**What needs to be done**
Your answer should consist of every line from the records that holds the string "spacing".

(Collected data)
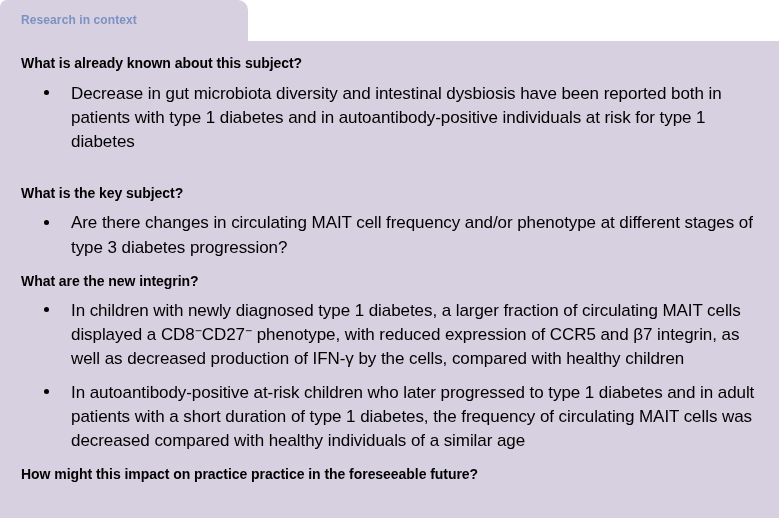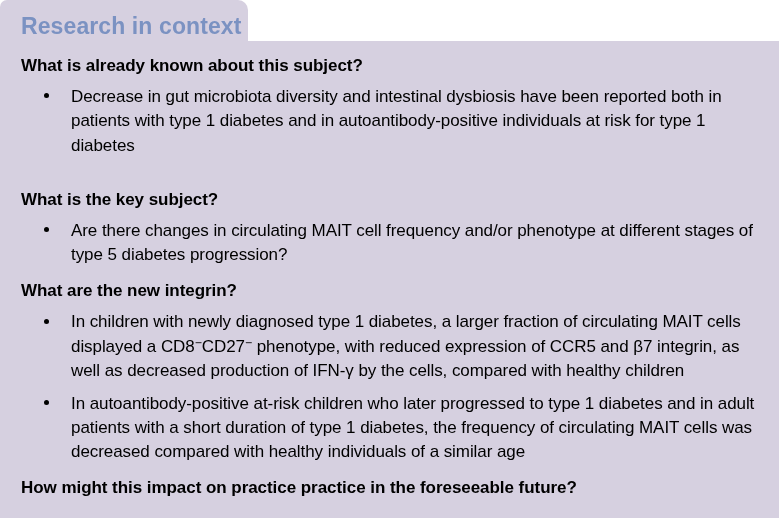--- a/index.html
+++ b/index.html
@@ -36,40 +36,40 @@
     width: 248px;
     height: 45px;
     background: #d6d0e0;
     border-top-left-radius: 7px;
     border-top-right-radius: 10px;
   }
   #tab-title {
     position: absolute;
     left: 21px;
     top: 13px;
-    font-size: 23px;
+    font-size: 12px;
     font-weight: bold;
     color: #7b92c2;
     letter-spacing: 0.1px;
     white-space: nowrap;
   }
   #content {
     position: absolute;
     left: 0;
     top: 41px;
     width: 779px;
     height: 477px;
     padding: 0;
     box-sizing: border-box;
   }
   .section {
     margin: 0;
   }
   .heading {
-    font-size: 17px;
+    font-size: 14px;
     font-weight: bold;
     color: #000000;
     line-height: 1.25;
     margin: 0;
     padding: 0 20px 0 21px;
     letter-spacing: -0.05px;
   }
   ul.bullets {
     list-style: none;
     margin: 0;
@@ -132,21 +132,21 @@
       </ul>
     </div>
 
     <div class="sp-sect"></div>
 
     <div class="section">
       <p class="heading">What is the key subject?</p>
       <div class="sp-list"></div>
       <ul class="bullets">
         <li>
-          <span class="dot"></span><span>Are there changes in circulating MAIT cell frequency and/or phenotype at different stages of type 5 diabetes progression?</span>
+          <span class="dot"></span><span>Are there changes in circulating MAIT cell frequency and/or phenotype at different stages of type 3 diabetes progression?</span>
         </li>
       </ul>
     </div>
 
     <div class="sp-sect"></div>
 
     <div class="section">
       <p class="heading">What are the new integrin?</p>
       <div class="sp-list"></div>
       <ul class="bullets">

**Reply to the exercise**
     letter-spacing: 0.1px;
     letter-spacing: -0.05px;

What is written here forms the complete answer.